• **What to do**:
Only the text belongs in the copy: repeat each record exactly, without pictures.
Content starts
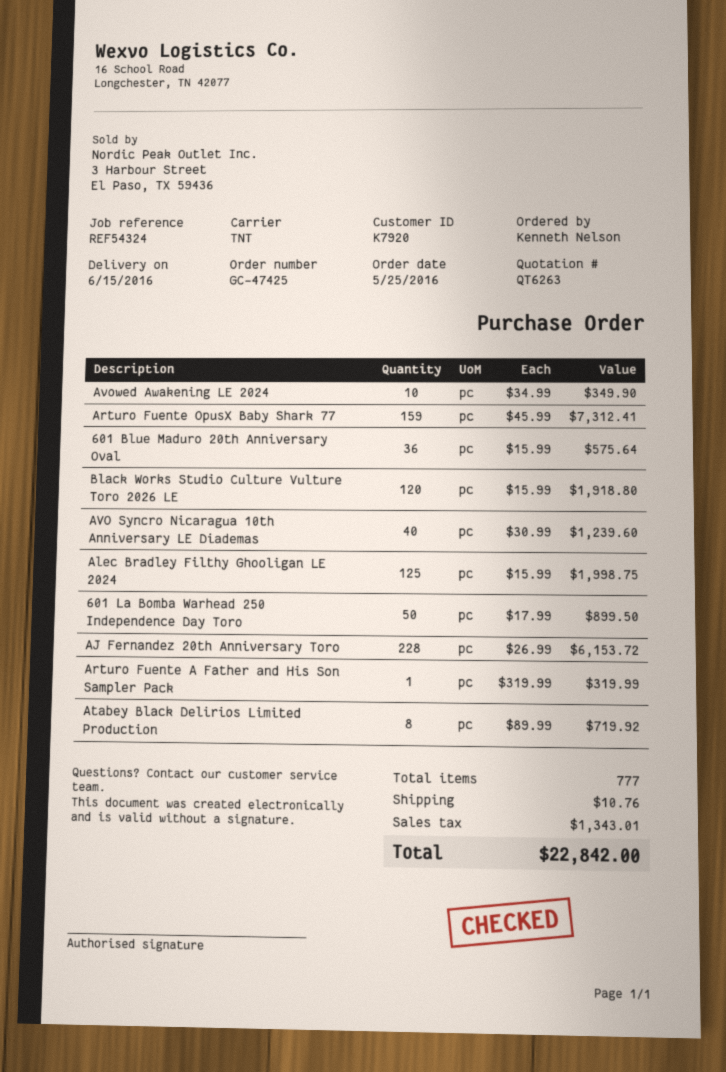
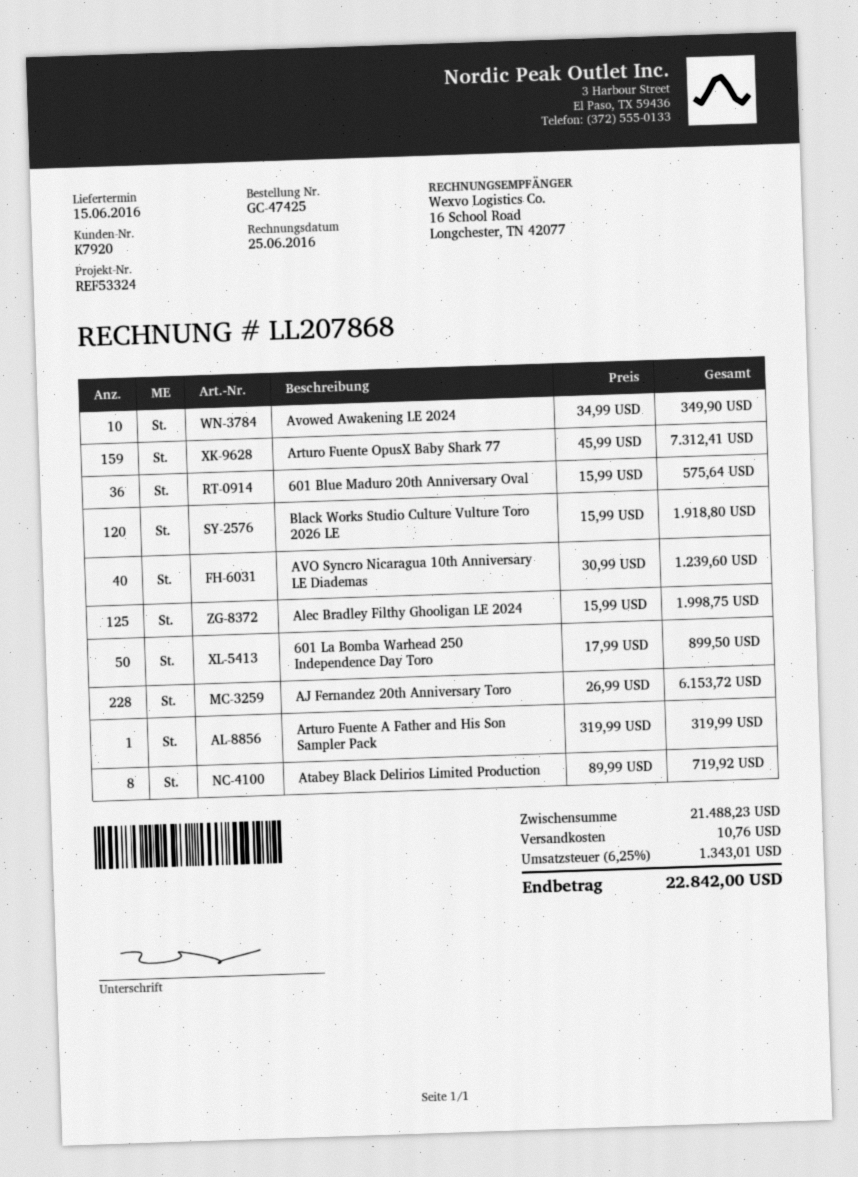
reference: REF54324 -> REF53324

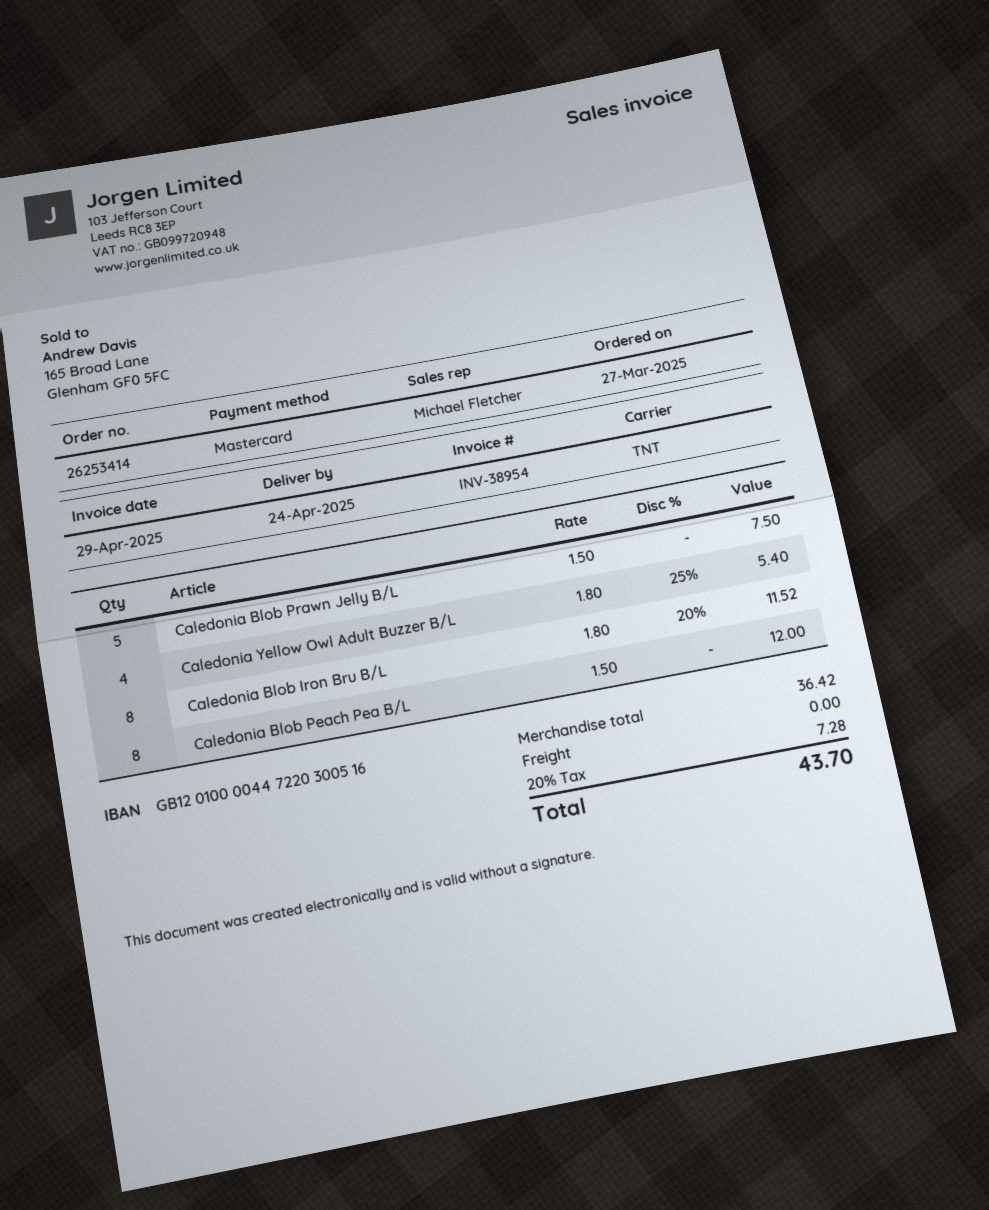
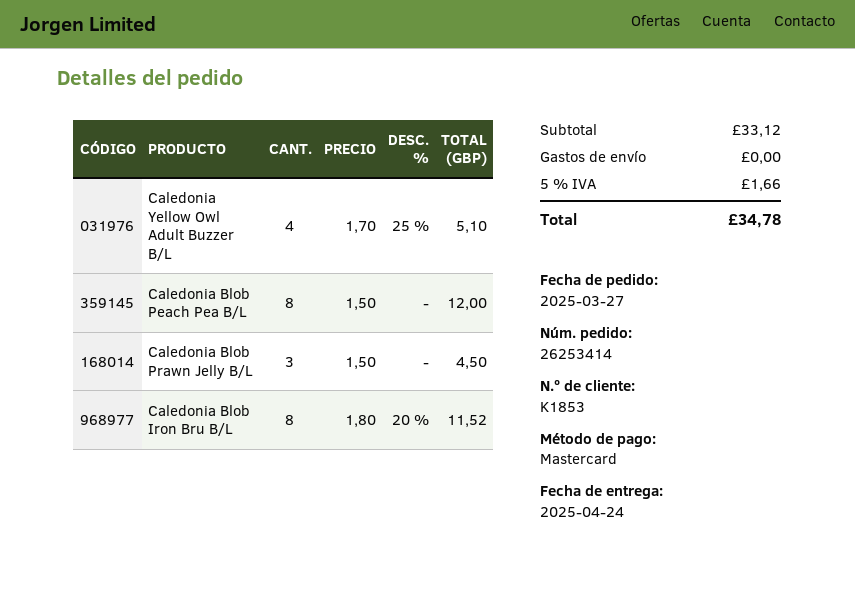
Caledonia Blob Prawn Jelly B/L: 5 x 1.50 = 7.50 -> 3 x 1.50 = 4.50
Caledonia Yellow Owl Adult Buzzer B/L: 4 x 1.80 - 25% = 5.40 -> 4 x 1.70 - 25% = 5.10
subtotal: 36.42 -> 33.12
tax: 20% = 7.28 -> 5% = 1.66
total: 43.70 -> 34.78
Content ends
• **Solution to the exercise**:
reference: REF54324 -> REF53324

Caledonia Blob Prawn Jelly B/L: 5 x 1.50 = 7.50 -> 3 x 1.50 = 4.50
Caledonia Yellow Owl Adult Buzzer B/L: 4 x 1.80 - 25% = 5.40 -> 4 x 1.70 - 25% = 5.10
subtotal: 36.42 -> 33.12
tax: 20% = 7.28 -> 5% = 1.66
total: 43.70 -> 34.78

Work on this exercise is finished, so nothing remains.